◆ EXERCISE DETAILS
Starting at the first line of the listing below, repeat each line exactly until the line containing "(607, 404) none", which you include. Leave out pictures.
(RECORDS FOR THE EXERCISE begins)
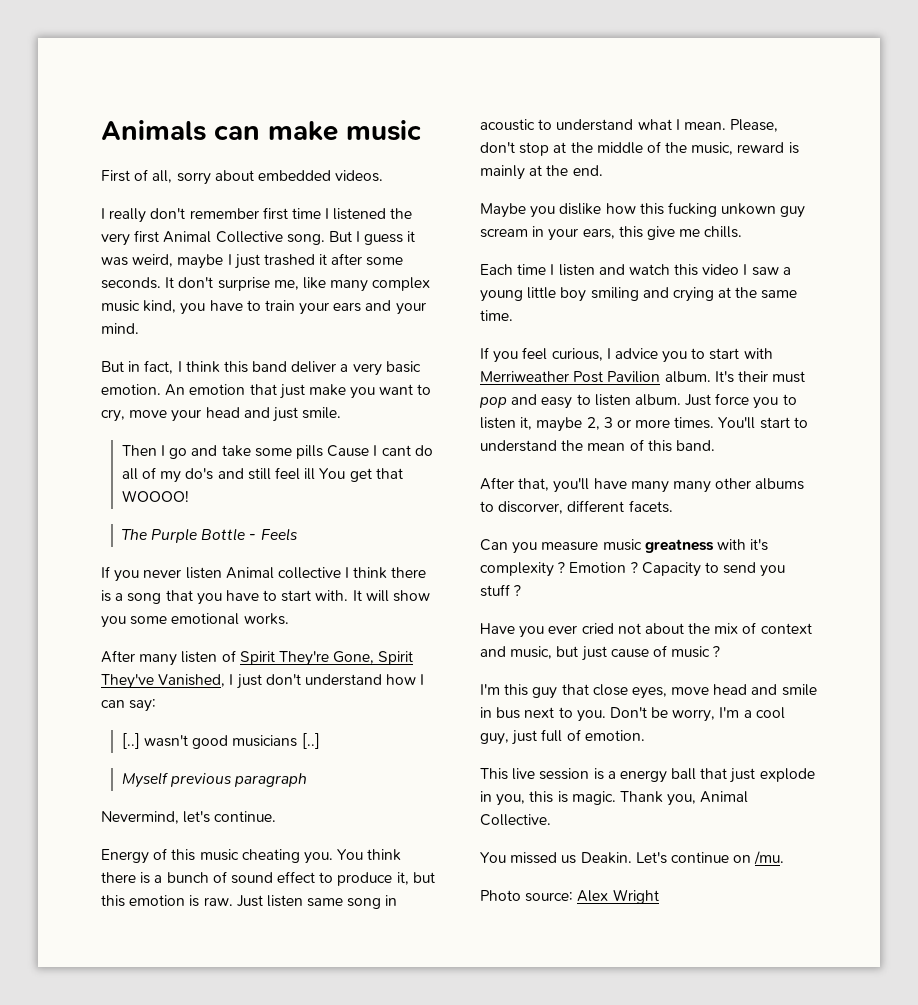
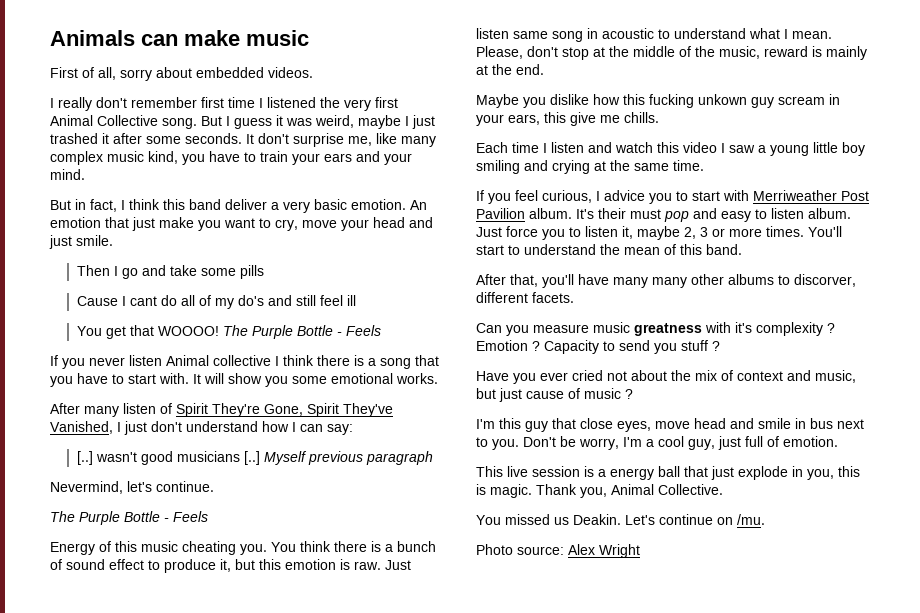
(323, 452) none -> (265, 272) //
(316, 474) none -> (357, 300) //
(189, 496) // -> (220, 331) none
(320, 741) // -> (261, 458) none
(277, 816) none -> [50,511,208,525] // The Purple Bottle - Feels

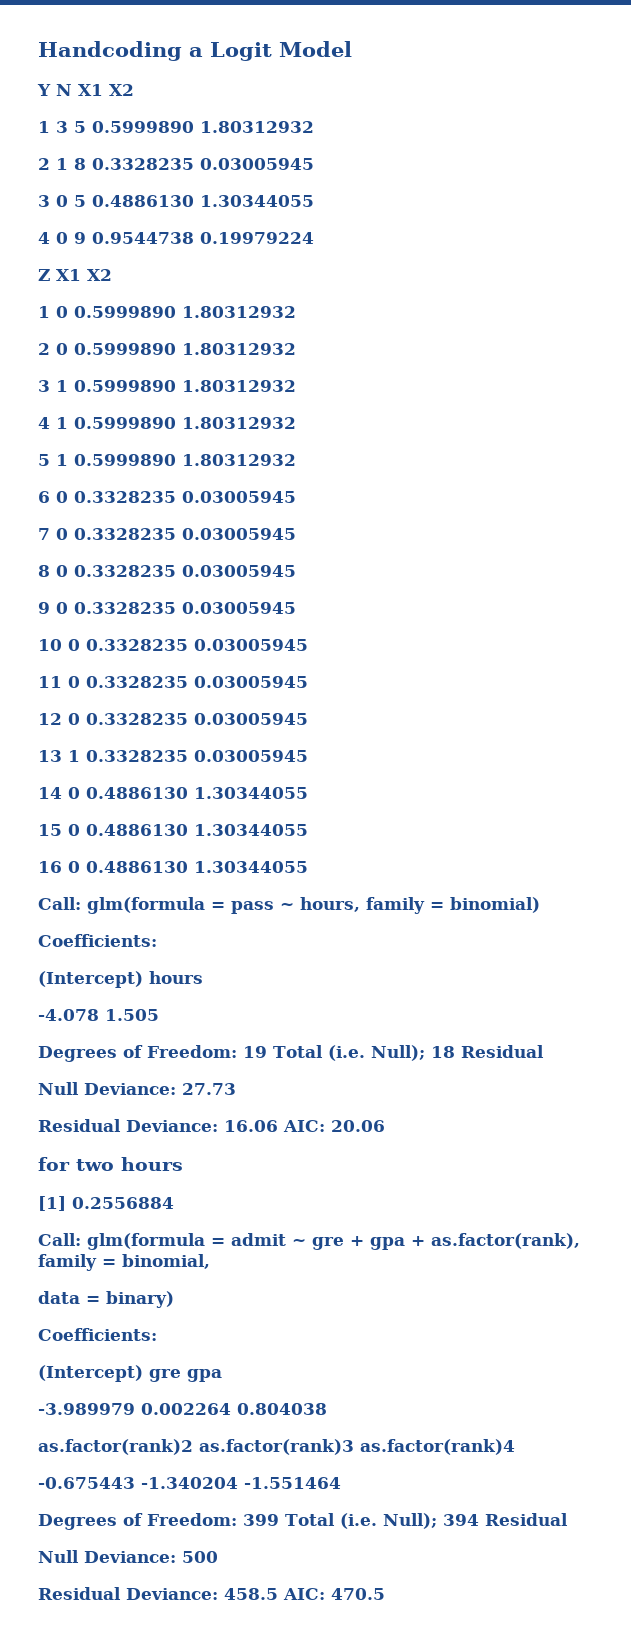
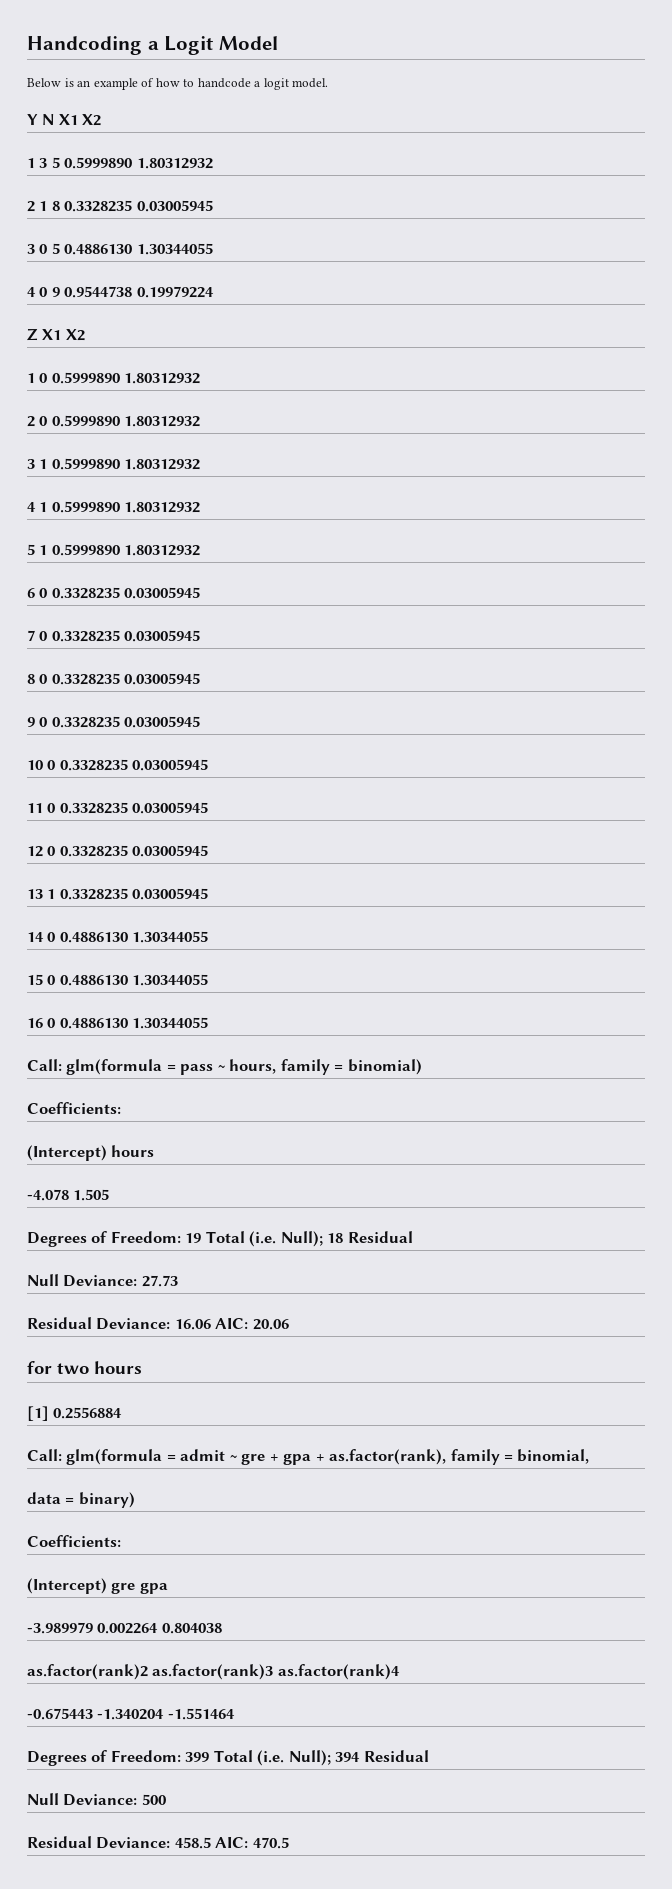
(352, 49) none -> [27,78,329,90] // Below is an example of how to handcode a logit model.

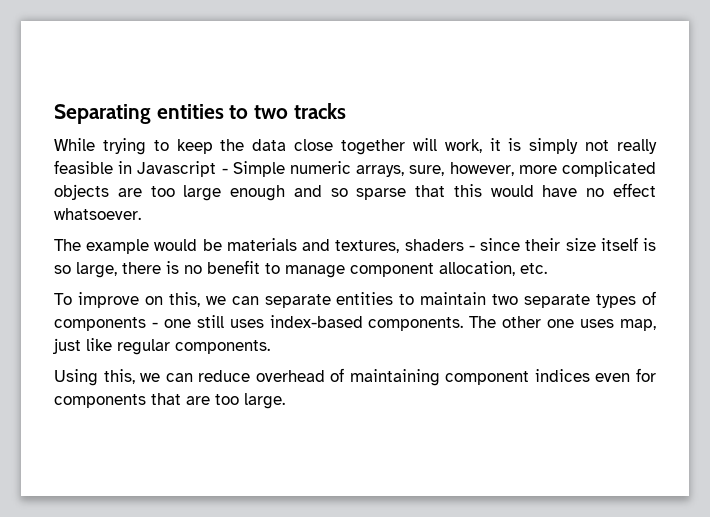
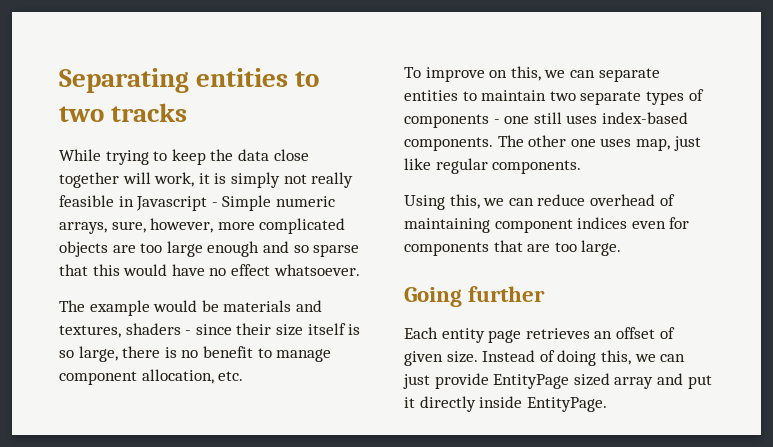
(285, 401) none -> [404,286,546,307] [404,327,675,343] [404,350,686,366] [403,373,712,389] [404,396,607,412] // Going further // Each entity page retrieves an offset of given size. Instead of doing this, we can just provide EntityPage sized array and put it directly inside EntityPage.

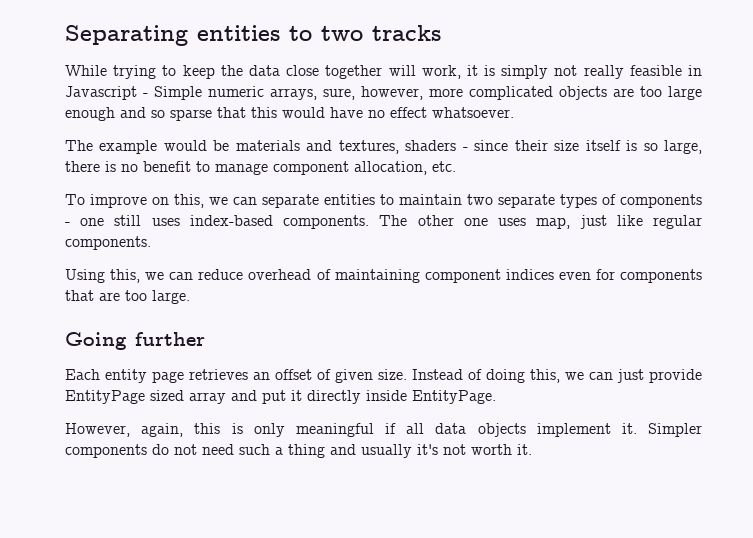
(607, 404) none -> [65,423,702,437] [65,444,532,458] // However, again, this is only meaningful if all data objects implement it. Simpler components do not need such a thing and usually it's not worth it.

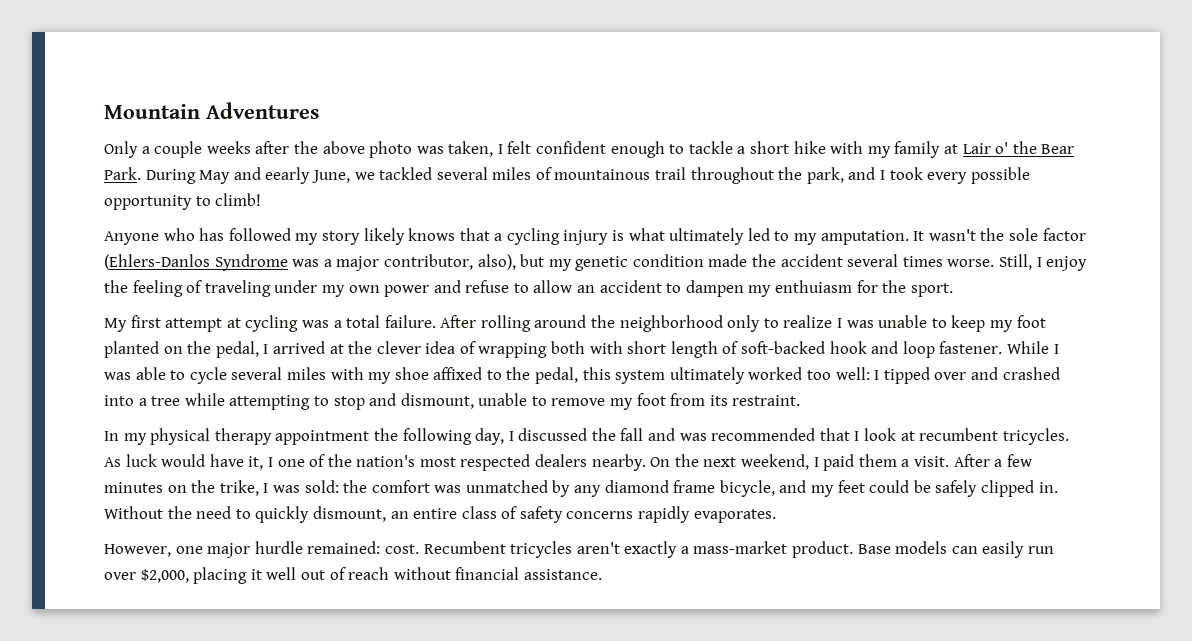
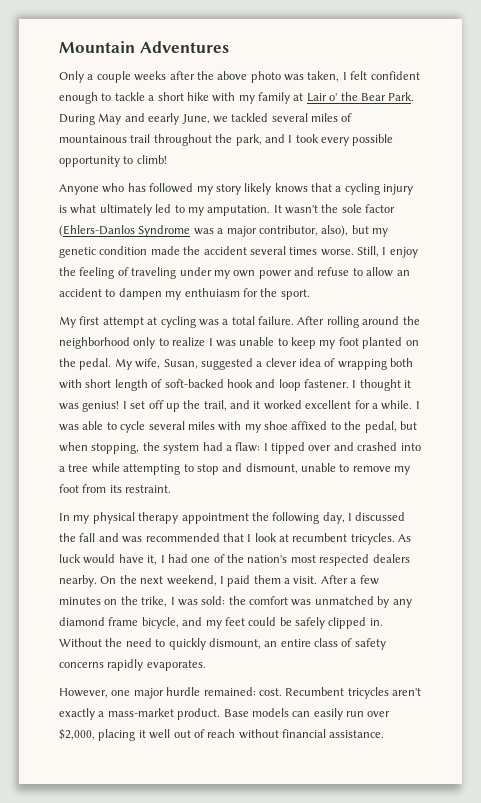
[215,341,373,358] pedal, I arrived at the -> [79,358,263,370] pedal. My wife, Susan, suggested a
[1006,341,1049,354] While -> [352,379,412,391] [59,400,413,412] I thought it was genius! I set off up the trail, and it worked excellent for a while.
[582,367,870,384] this system ultimately worked too well: -> [399,421,417,430] [59,442,261,454] but when stopping, the system had a flaw:
(273, 462) none -> [167,554,188,563] had

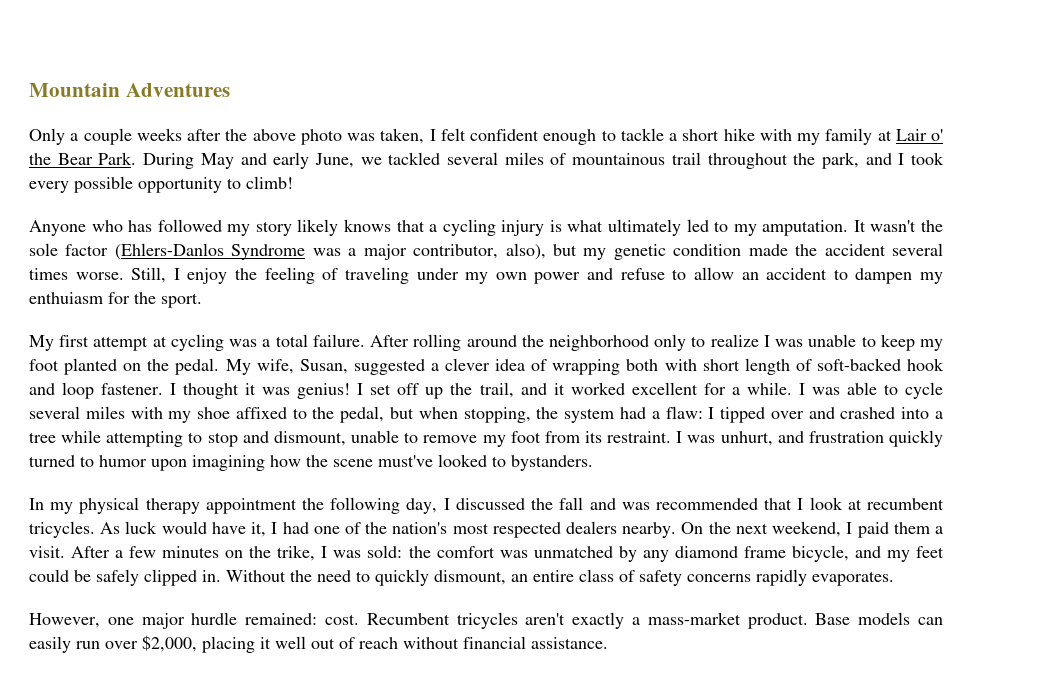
[148,113,180,125] eearly -> [273,152,310,169] early
(172, 489) none -> [676,430,943,447] [29,454,593,471] I was unhurt, and frustration quickly turned to humor upon imagining how the scene must've looked to bystanders.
(RECORDS FOR THE EXERCISE ends)
◆ RESPONSE BOX
(323, 452) none -> (265, 272) //
(316, 474) none -> (357, 300) //
(189, 496) // -> (220, 331) none
(320, 741) // -> (261, 458) none
(277, 816) none -> [50,511,208,525] // The Purple Bottle - Feels

(352, 49) none -> [27,78,329,90] // Below is an example of how to handcode a logit model.

(285, 401) none -> [404,286,546,307] [404,327,675,343] [404,350,686,366] [403,373,712,389] [404,396,607,412] // Going further // Each entity page retrieves an offset of given size. Instead of doing this, we can just provide EntityPage sized array and put it directly inside EntityPage.

(607, 404) none -> [65,423,702,437] [65,444,532,458] // However, again, this is only meaningful if all data objects implement it. Simpler components do not need such a thing and usually it's not worth it.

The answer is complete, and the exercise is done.